Hi. I want to upgrade my RAM, but I don't know what type it is. I have PC Wizard 2006 and it says



> General Information :
> ROW-0 (RAS 2, RAS 7) :	256 (Double Bank)
> ROW-1 :	Empty
> ROW-2 :	Empty
> ...


The shops selling memory, that I know of, ask for the speed in MHz, not nanoseconds. Can anyone determine the type I need based on this?


----------



## Cellus (Aug 31, 2006)

Look up your motherboard model - documentation will show what kind of RAM it supports.

By the way, do you intend to completely replace the RAM in your system or just add to it? If you're adding to it you should look up the RAM (physically look at the information stamped on it) and attempt to find RAM that matches it as close as possible to prevent inter-compatibility problems. RAM with different timings and such can cause problems.


----------



## chauffeur2 (Feb 7, 2006)

G'Day jcvamp,

To determine the precise type of RAM you have installed, and what type your motherboard is capable of having; go to the link in my signature "Everest™ Home Edition", and follow the instructions to install it [its a free program]; then, navigate to the "Summary" page, and post back the information.


----------



## jcvamp (Aug 2, 2006)

I don't have the documentation for the motherboard.
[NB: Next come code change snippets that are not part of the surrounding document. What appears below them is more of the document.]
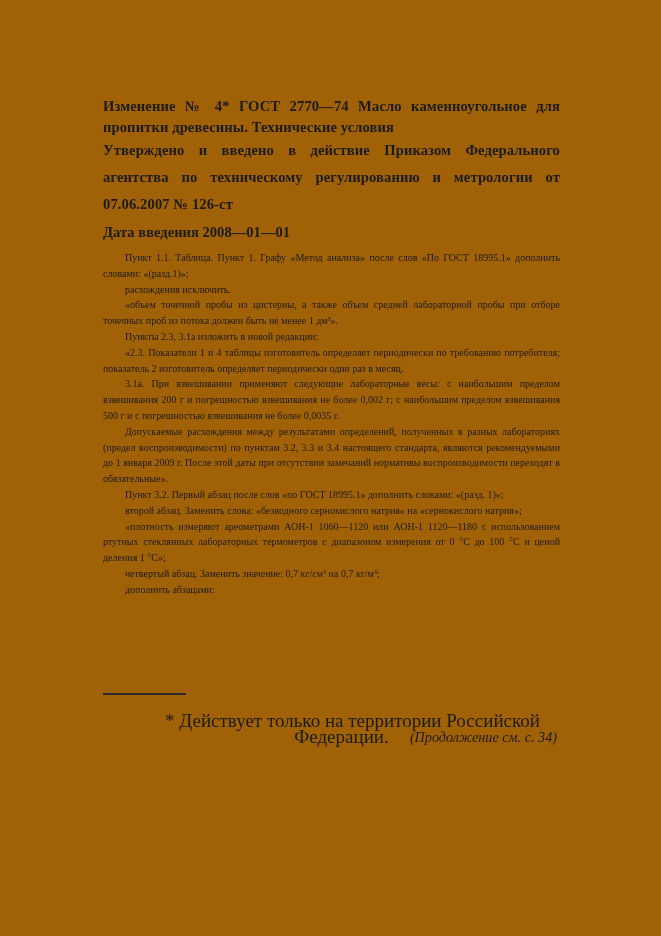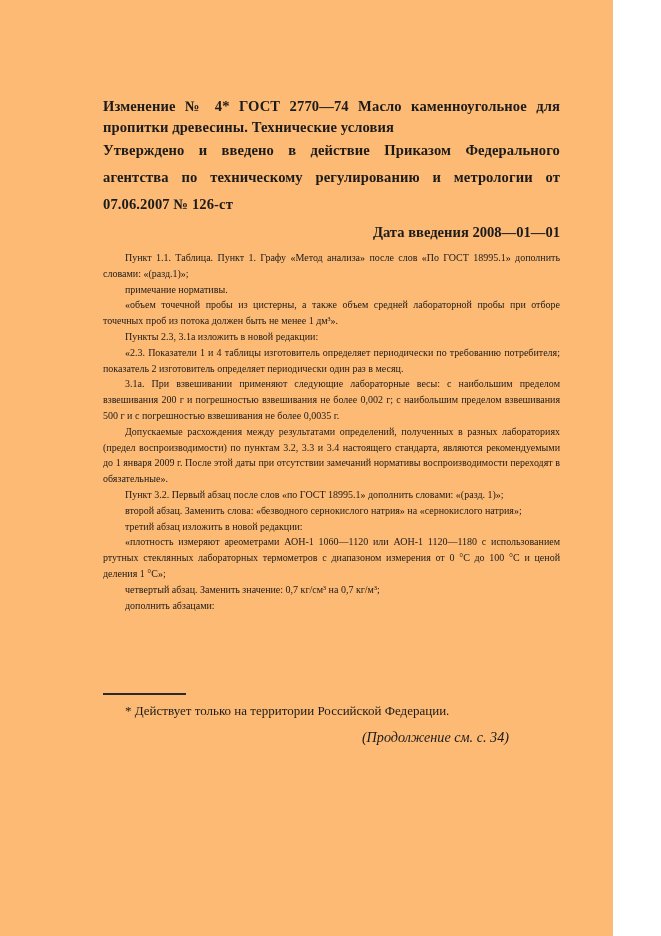"Изменение № 4* ГОСТ 2770—74" .page { background: #fdba74 -> #a16207; width: 613px -> 661px }
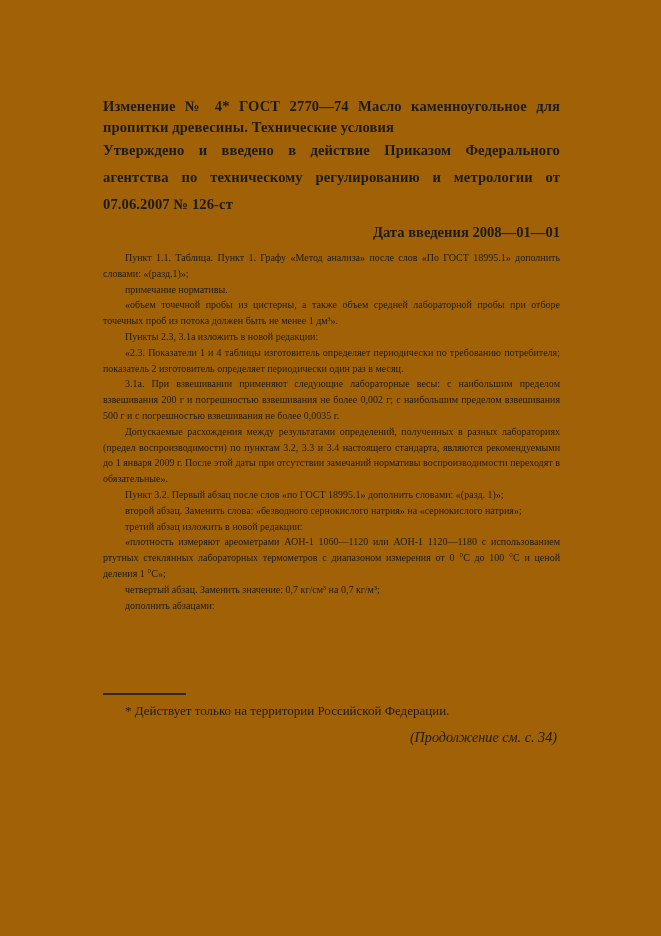"Дата введения 2008—01—01" .effective-date { text-align: right -> left }
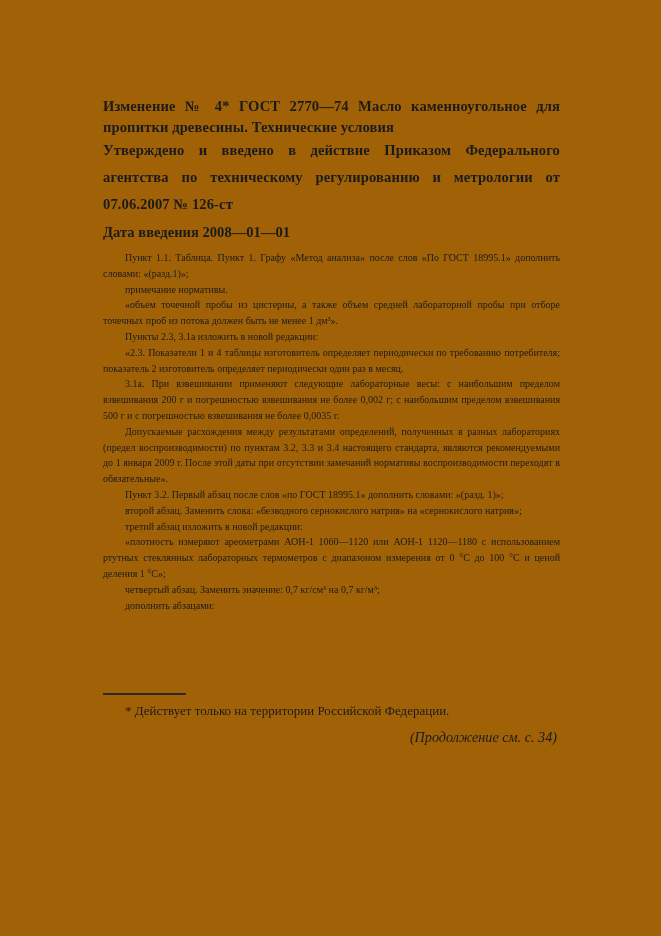"примечание нормативы." p.para { text: примечание нормативы -> расхождения исключить }
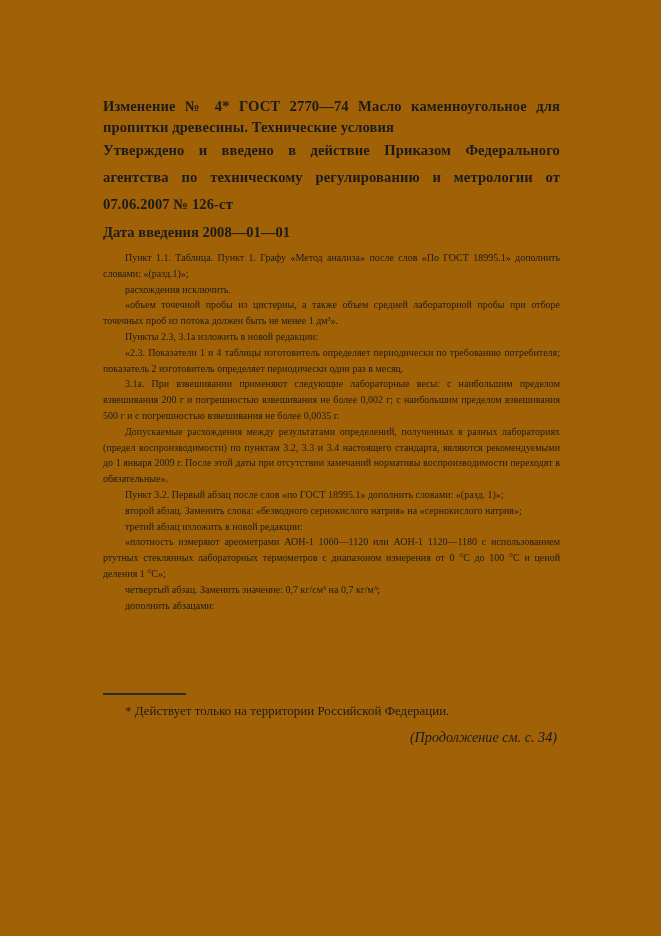"третий абзац изложить в новой" p.para { html: <p>третий абзац изложить в новой редакции:</p> -> none }
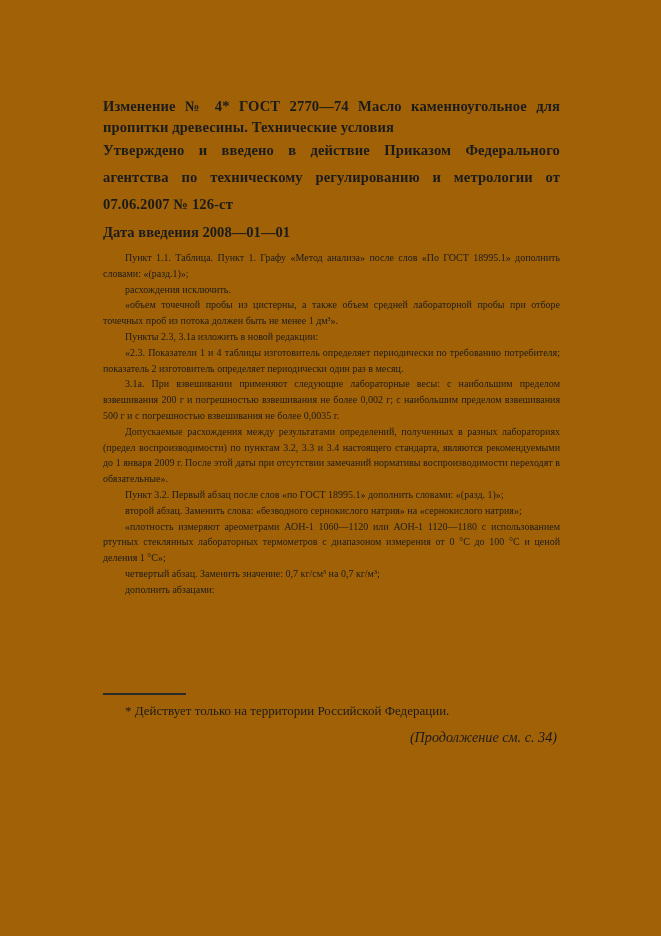"* Действует только на территории" .footnote { font-size: 13px -> 19px; margin: 0 -> 10px; text-align: left -> center }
I'll try having a look at the RAM and seeing if I can find the information printed on it, online.

As for the programme 'Everest'. I can't get the download page to load. The status changes to 'Done' with only the top banner loaded.


----------



## OMGmissinglink (Sep 24, 2006)

jcvamp said:


> I don't have the documentation for the motherboard. I'll try having a look at the RAM and seeing if I can find the information printed on it, online.
> 
> As for the programme 'Everest'. I can't get the download page to load. The status changes to 'Done' with only the top banner loaded.


Try this program

http://www.hwinfo.com :wink:


----------



## fade2green514 (Oct 1, 2006)

the voltage looks like pc100 or pc133 which makes me believe it would be 168-pin ram.
could be some cheaper ddr memory though.. is it a desktop? im assuming? its definitely 168pin or 184-pin. most likely 168-pin though.

as for speed, it doesnt matter all that much. if you've got pc133 and you buy pc100 it should still work... it'll slow the pc133 ram down a bit, but it still wont bottleneck the processor at all which is why it doesnt matter.

cpu-z should tell you everything you need to know though:
www.cpuid.com


----------



## TheMatt (May 9, 2006)

Grab Everest out of my sig and go into Motherboard > SPD. Good information.


----------



## Doby (Jan 17, 2006)

You could also go to http://corsair.com/ use the memory configuarator to see what ram it will take


----------